Bukovje (/sl/; Bukuje) is a village northwest of Postojna in the Inner Carniola region of Slovenia.

==Name==
The name Bukovje and other names like it (e.g., Bukovica, Bukovec) are derived from the Slovene adjective bukov, from the common noun bukev 'beech'. They refer to the local vegetation.

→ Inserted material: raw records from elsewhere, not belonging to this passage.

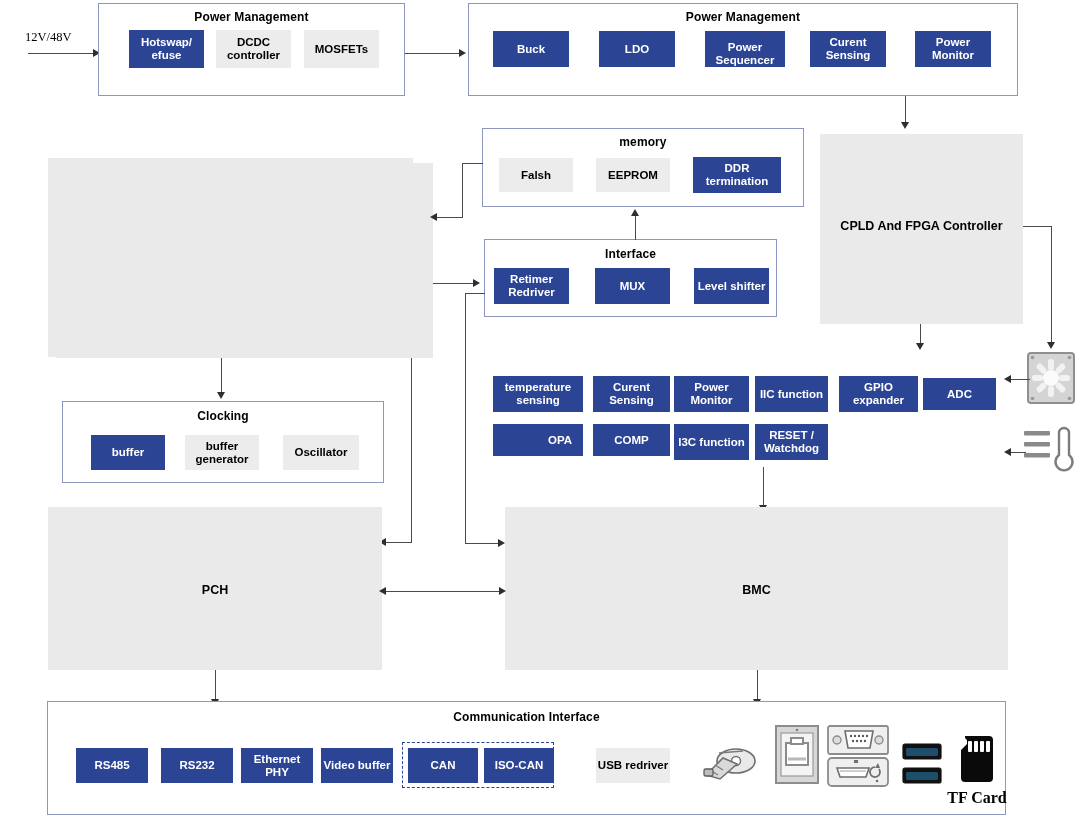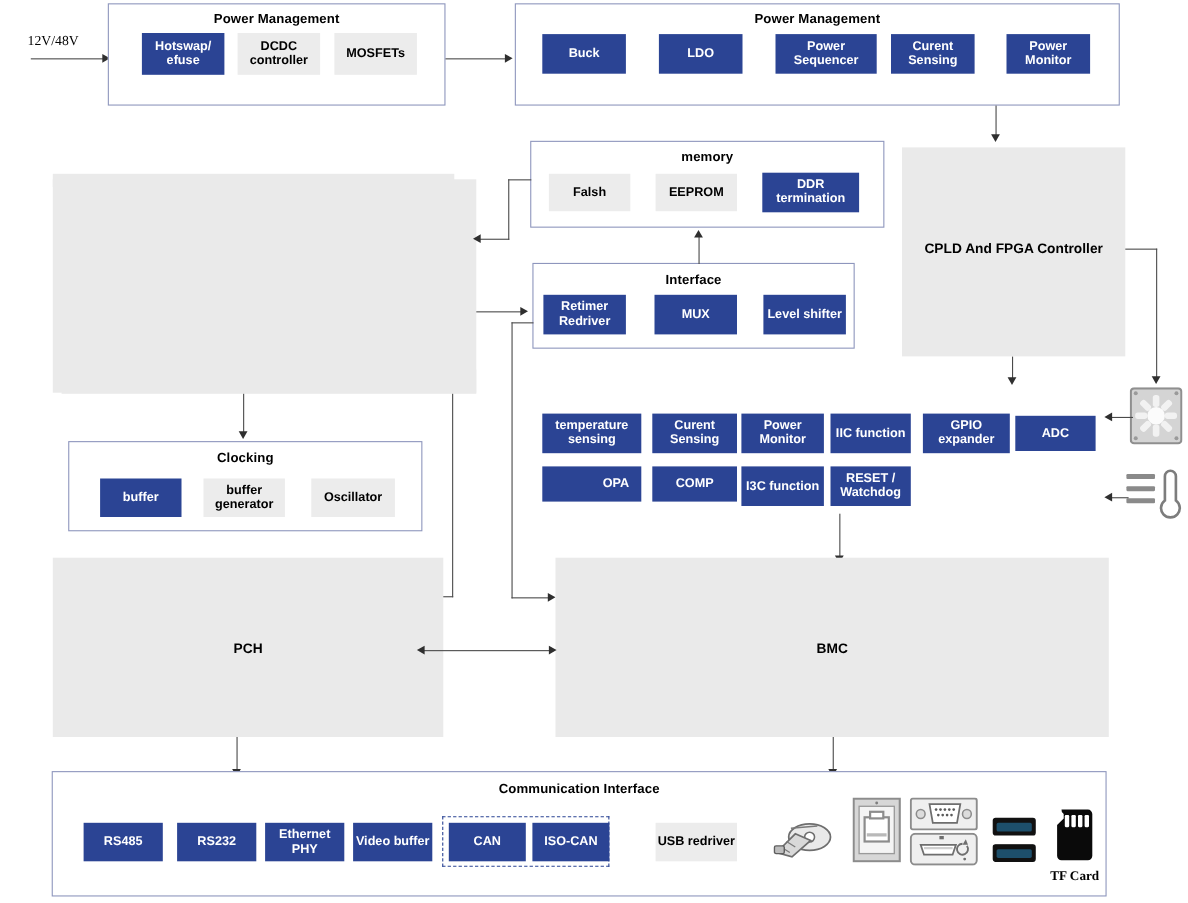--- a/index.html
+++ b/index.html
@@ -74,7 +74,7 @@
   <div class="chip blue" style="left:599px;top:31px;width:76px;height:36px;">
       <span>LDO</span>
     </div>
-  <div class="chip blue" style="left:705px;top:31px;width:92px;height:36px;">
+  <div class="chip blue" style="left:705px;top:31px;width:80px;height:36px;align-items:flex-end;">
       <span>Power Sequencer</span>
     </div>
   <div class="chip blue" style="left:810px;top:31px;width:76px;height:36px;">

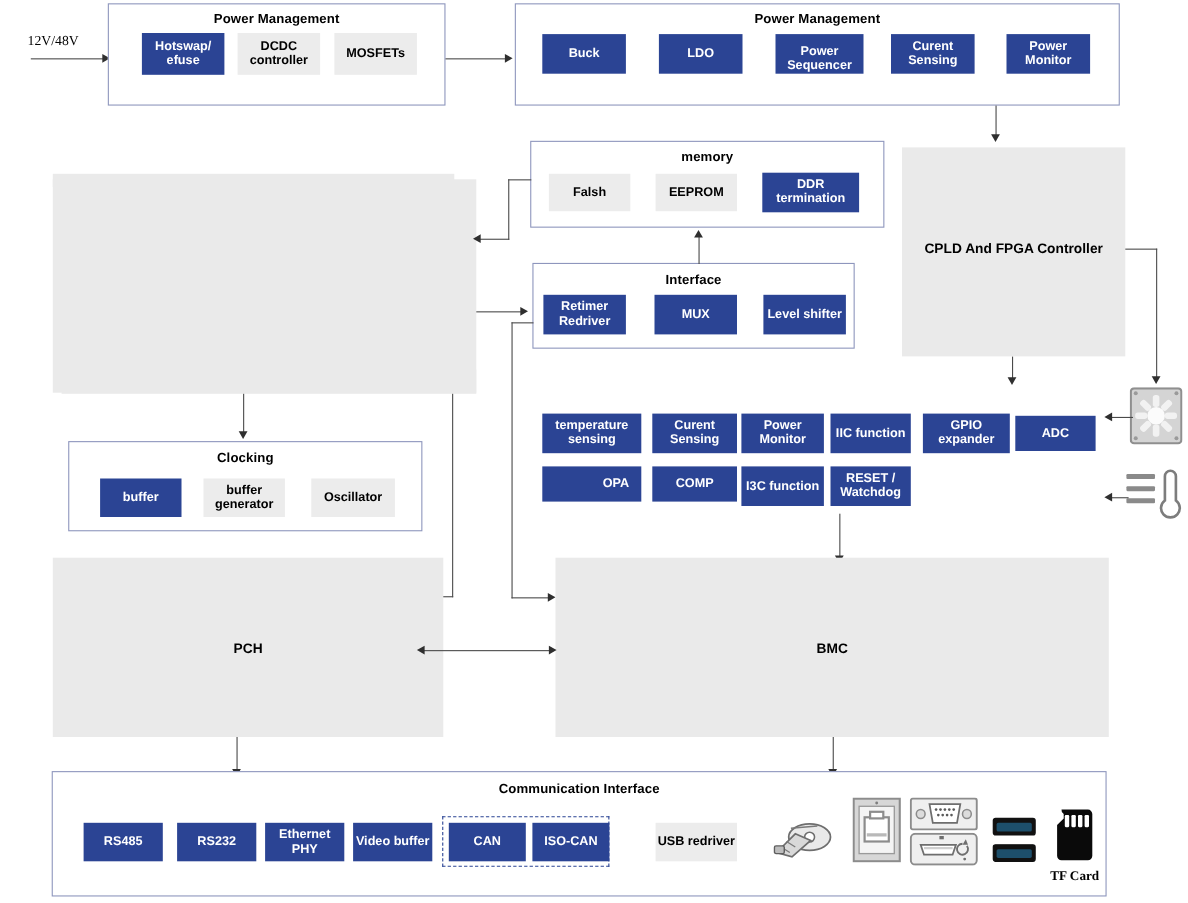--- a/index.html
+++ b/index.html
@@ -252,7 +252,7 @@
   <div class="ln hln" style="left:385px;top:542px;width:27px;"></div>
   <div class="arw left" style="left:379px;top:537.5px;"></div>
 
-  <div class="bigblock" style="left:48px;top:507px;width:334px;height:163px;padding-left:21px;">
+  <div class="bigblock" style="left:48px;top:507px;width:334px;height:163px;">
     <div class="lbl" style="top:76px;">PCH</div>
   </div>
 

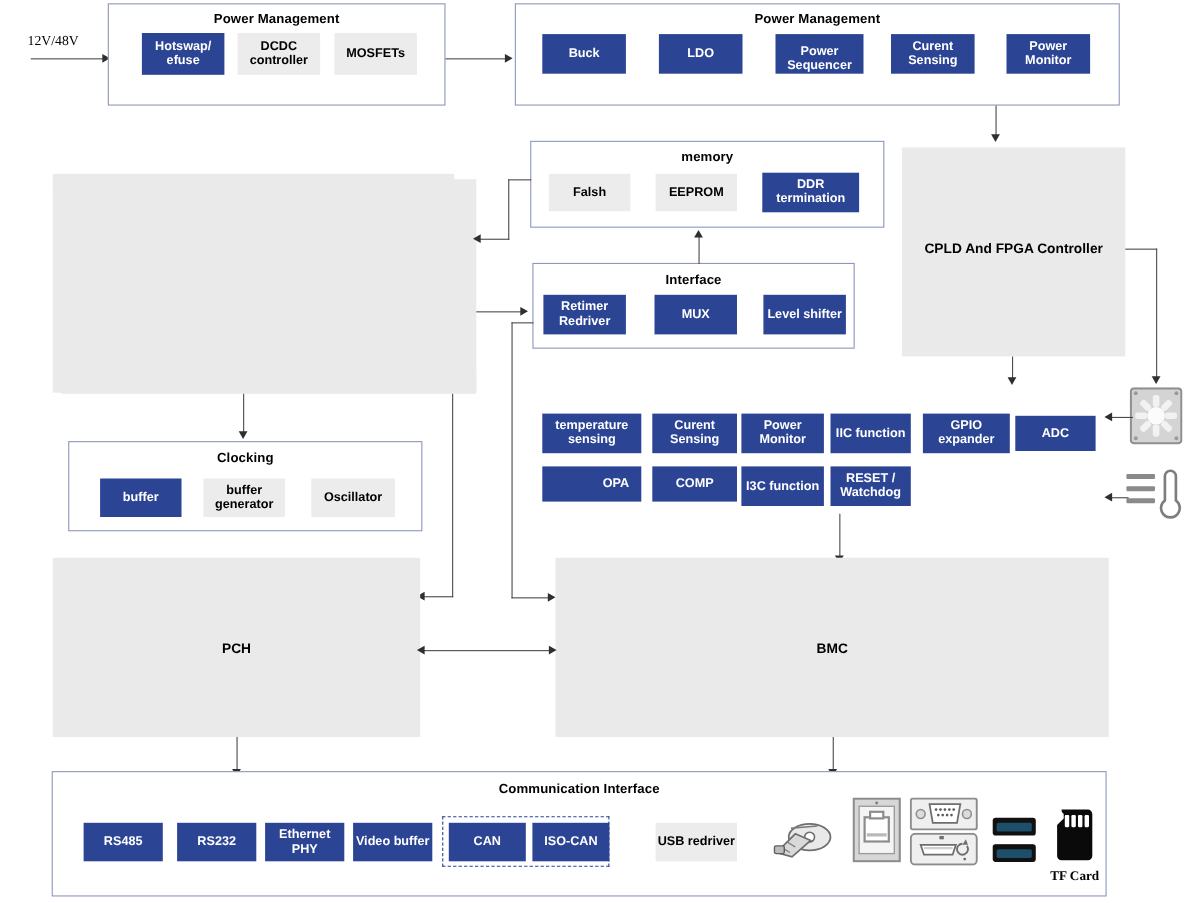--- a/index.html
+++ b/index.html
@@ -37,7 +37,7 @@
 
   .freelabel{position:absolute;font-size:12.5px;font-family:"Liberation Serif","DejaVu Serif",serif;}
   .iconbox{position:absolute;}
-  .tfcaption{position:absolute;font-size:12px;font-weight:bold;
+  .tfcaption{position:absolute;font-size:16px;font-weight:bold;
              font-family:"Liberation Serif","DejaVu Serif",serif;text-align:center;}
 </style>
 </head>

The settlement was known as Bukuje in German in the past.

==History==
During the Second World War, the Partisans had facilities for preparing and storing food in Bukovje. A Partisan lookout station was located on Čelo Hill near the settlement, and a relay station was located in the nearby Žnidar Shaft (Žnidarjevo brezno). In October 1943, German forces burned several houses and outbuildings in the settlement. On 20 October 1944, German and Chetnik forces attacked the Partisan Vladimir Gortan Brigade in Bukovje, with the loss of 25 Partisan soldiers and about 100 Axis soldiers.

===Mass grave===

Bukovje is the site of a mass grave from late in the Second World War. The Martinove Hrastnice Shaft Mass Grave (Grobišče Brezen v Martinovih Hrastnicah) is located on a hilly slope northwest of the settlement. It contains the remains of at least seven victims, probably German soldiers, killed in January or February 1945.